The chances of their being no life other than are own is both absurdly low and absurdly sad.
However, with vast distances between stars and galaxies, it would still take at hundreds of thousands of years, to even billions of years for any kind of known physics communication to reach us. The sad truth is that, as a lifeform, we're probably never going to reach past our own solar system because after that, it's hundreds of years to the nearest star. It's definitely not going to be helped with our current technology and even if we had said technology, we're still going to have to follow the basic principals of physics.
However, what's worse that, because of expanding space/time, distances between objects like stars and galaxies are getting further and further from us.
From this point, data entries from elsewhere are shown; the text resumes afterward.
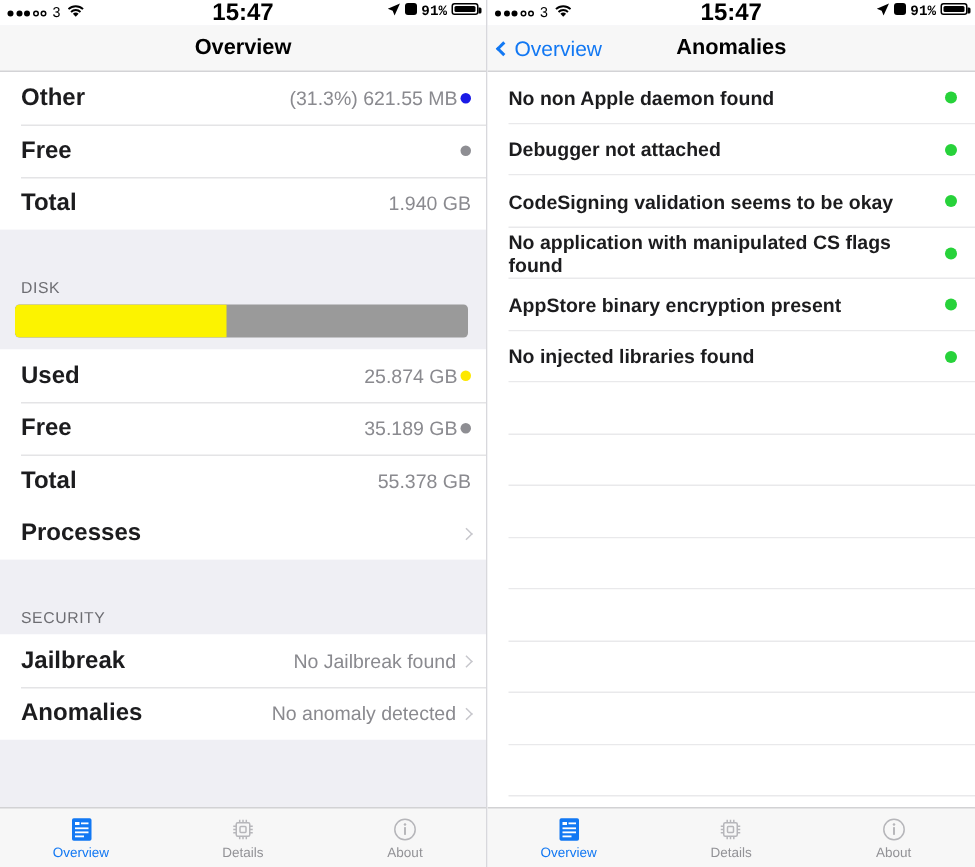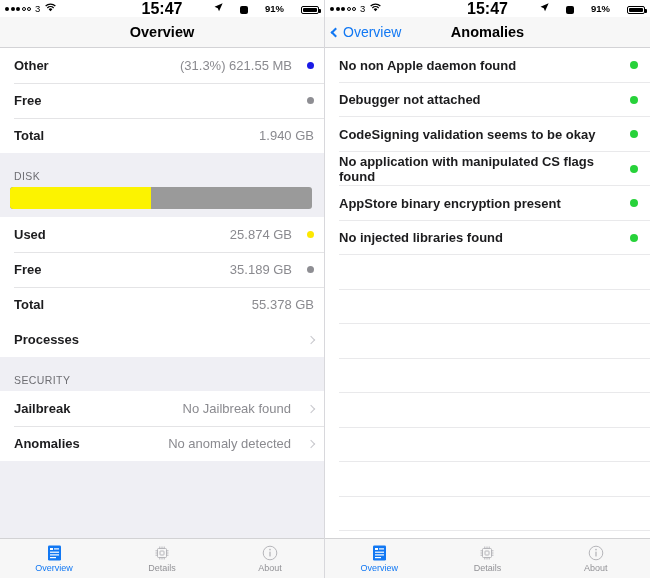--- a/index.html
+++ b/index.html
@@ -14,21 +14,21 @@
   .statusbar { height:17px; flex:0 0 17px; background:#fff; display:flex; align-items:center;
     padding:0 5px; font-size:10px; color:#000; position:relative; }
   .sb-left { display:flex; align-items:center; gap:2px; }
   .sb-dots { display:flex; align-items:center; gap:1.5px; }
   .dot-f { width:4px; height:4px; border-radius:50%; background:#000; }
   .dot-e { width:4px; height:4px; border-radius:50%; border:1px solid #000; background:transparent; }
   .sb-carrier { font-size:9.5px; margin-left:2px; letter-spacing:0; }
   .wifi { margin-left:3px; display:inline-block; }
   .sb-center { position:absolute; left:0; right:0; text-align:center; font-size:16px;
     font-weight:bold; letter-spacing:0; pointer-events:none; }
-  .sb-right { margin-left:auto; display:flex; align-items:flex-end; gap:17px; z-index:2; }
+  .sb-right { margin-left:auto; display:flex; align-items:flex-start; gap:3px; z-index:2;font-family:Liberation Mono, monospace; }
   .loc-arrow { display:inline-block; }
   .lock-sq { width:8px; height:8px; background:#000; border-radius:2px; display:inline-block; }
   .batt-pct { font-size:9.5px; font-weight:bold; }
   .batt { width:18px; height:8px; border:1px solid #000; border-radius:2px; position:relative;
     display:inline-block; }
   .batt::after { content:""; position:absolute; right:-2.5px; top:2px; width:1.5px; height:4px;
     background:#000; border-radius:0 1px 1px 0; }
   .batt-fill { position:absolute; left:1px; top:1px; bottom:1px; width:88%; background:#000; border-radius:1px; }
 
   
@@ -36,29 +36,29 @@
     display:flex; align-items:center; border-bottom:1px solid #d3d3d6; }
   .nav-title { position:absolute; left:0; right:0; text-align:center; font-size:14.5px;
     font-weight:bold; color:#000; }
   .nav-back { display:flex; align-items:center; gap:3px; padding-left:7px; color:#1278F3;
     font-size:14px; z-index:2; cursor:pointer; }
   .chev-back { width:7px; height:7px; border-left:2px solid #1278F3; border-bottom:2px solid #1278F3;
     transform:rotate(45deg); display:inline-block; margin-right:1px; }
 
   
   .table { flex:1 1 auto; overflow:hidden; background:#EFEFF4; }
-  .sec-header { height:34px; background:#EFEFF4; display:flex; align-items:flex-end;
+  .sec-header { height:50px; background:#EFEFF4; display:flex; align-items:flex-end;
     padding:0 0 5px 14px; font-size:10.5px; color:#6D6D72; letter-spacing:0.4px; }
   .rows { background:#fff; }
   .row { height:35px; display:flex; align-items:center; padding:0 10px 0 14px;
     background:#fff; position:relative; }
   .row + .row::before { content:""; position:absolute; left:14px; right:0; top:0;
     height:1px; background:#e4e4e6; }
-  .row-label { font-size:13px; color:#1c1c1e; font-weight:bold; }
-  .row-right { margin-left:auto; display:flex; align-items:center; gap:15px;text-align:right; }
+  .row-label { font-size:16px; color:#1c1c1e; font-weight:bold; }
+  .row-right { margin-left:auto; display:flex; align-items:center; gap:2px;text-align:right; }
   .row-value { font-size:13px; color:#8a8a8f; }
   .bullet { width:7px; height:7px; border-radius:50%; display:inline-block; flex:0 0 7px; }
   .chev { width:6px; height:6px; border-top:1.6px solid #c7c7cc; border-right:1.6px solid #c7c7cc;
     transform:rotate(45deg); display:inline-block; margin-left:2px; }
 
   
   .bar-wrap { background:#EFEFF4; padding:0 12px 8px 10px; }
   .bar { height:22px; background:#9a9a9a; border-radius:3px; overflow:hidden; }
   .bar-fill { height:100%; border-radius:3px 0 0 3px; }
An expansion that is shockingly, increasing and if it keeps up and doesn't slow down, objects like stars and galaxies will keep going further away from us.
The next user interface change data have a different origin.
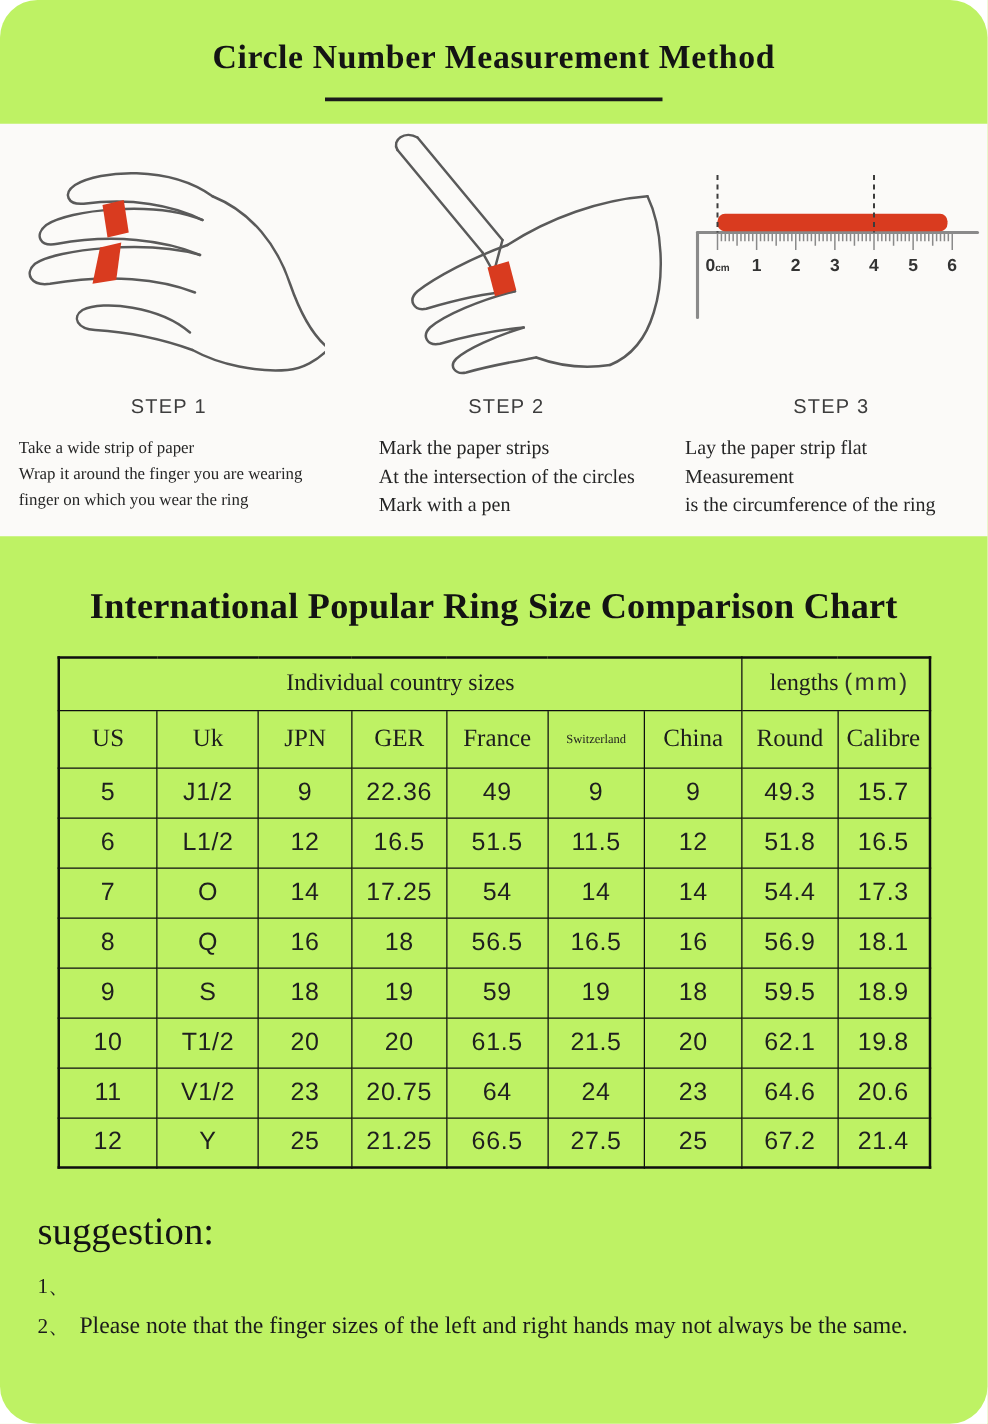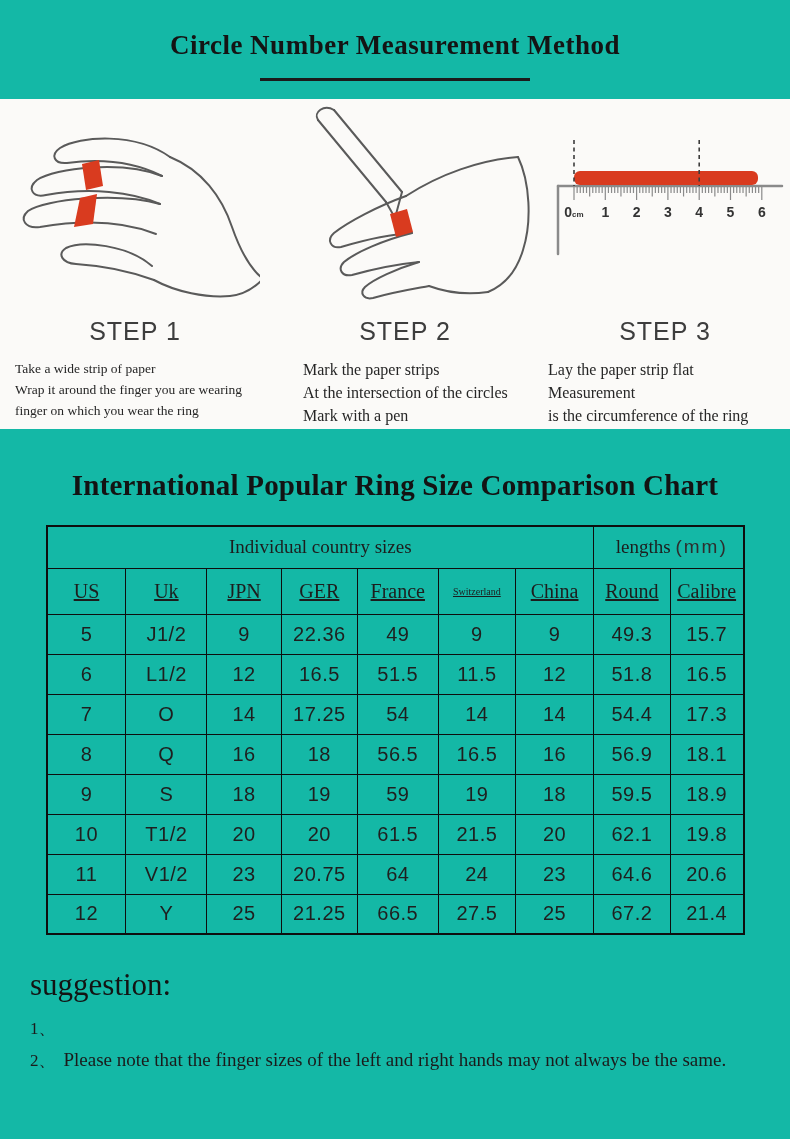--- a/index.html
+++ b/index.html
@@ -5,21 +5,21 @@
   * { margin: 0; padding: 0; box-sizing: border-box; }
   html, body { background: #ffffff; }
   body {
     width: 790px;
     height: 1139px;
     margin: 0 auto;
     font-family: "Liberation Serif", "DejaVu Serif", serif;
     color: #1d1d1d;
     overflow: hidden;
   }
-  .page { width: 790px; height: 1139px; position: relative; background:#14b8a6; }
+  .page { width: 790px; height: 1139px; position: relative; background:#bef264;border-radius:30px; }
 
   
   .title-block { padding-top: 30px; text-align: center; }
   .page-title {
     font-size: 27px;
     font-weight: 600;
     letter-spacing: 0.5px;
     color: #141414;
   }
   .title-underline {
@@ -37,21 +37,21 @@
   }
   .step { position: relative; }
   .step-1 { width: 270px; }
   .step-2 { width: 270px; }
   .step-3 { width: 250px; }
   .illo { height: 210px; display: flex; align-items: center; justify-content: center; }
   .illo svg { display: block; }
   .step-label {
     text-align: center;
     font-family: "Liberation Sans", "DejaVu Sans", sans-serif;
-    font-size: 25px;
+    font-size: 16px;
     font-weight: 500;
     color: #3d3d3d;
     letter-spacing: 1px;
     margin-top: 8px;
   }
   .step-desc { margin-top: 12px; color: #262626; }
   .step-1 .step-desc { font-size: 13.5px; line-height: 21px; padding-left: 15px; padding-right: 4px; font-family: Liberation Serif, serif; }
   .step-2 .step-desc { font-size: 16px; line-height: 23px; padding-left: 33px; }
   .step-3 .step-desc { font-size: 16px; line-height: 23px; padding-left: 8px; }
 
@@ -80,21 +80,21 @@
   table.ring-table { border: 2.5px solid #0e0e0e; }
   tr.group-row td { height: 42px; font-size: 19px; font-weight: 500; }
   td.lengths-cell { text-align: left; padding-left: 7px; }
   .mm-unit {
     font-family: "Liberation Sans", "DejaVu Sans", sans-serif;
     font-weight: 300;
     font-size: 19px;
     letter-spacing: 2px;
     color: #2e2e2e;
   }
-  tr.header-row th { height: 46px; font-size: 20px; font-weight: 500; text-decoration: underline; }
+  tr.header-row th { height: 46px; font-size: 20px; font-weight: 500; }
   tr.header-row th.small-header { font-size: 10px; font-weight: 500; }
   tbody.data-body td {
     height: 40px;
     font-family: "Liberation Sans", "DejaVu Sans", sans-serif;
     font-size: 20px;
     font-weight: 400;
     color: #1f1f1f;
     letter-spacing: 0.5px;
   }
If it keeps up, our descendants, if we have any, will look up at the night sky and see nothing but blackness or some stars from our own galaxy. Other stars or galaxies will have expanded so fast and far, they will be completely undetectable by telescopes. Whatever life might be out there, will never be able to reach us by contemporary physics.
That's the sad truth of it all. Even if there is other life, unless we find a way around the physics/light barrier, we will never be able to communicate with them. So I guess the question becomes nothing more than a Cat Box Theory. Could there be life? Absolutely nothing says there can't be but until we find it, nothing at all says there isn't.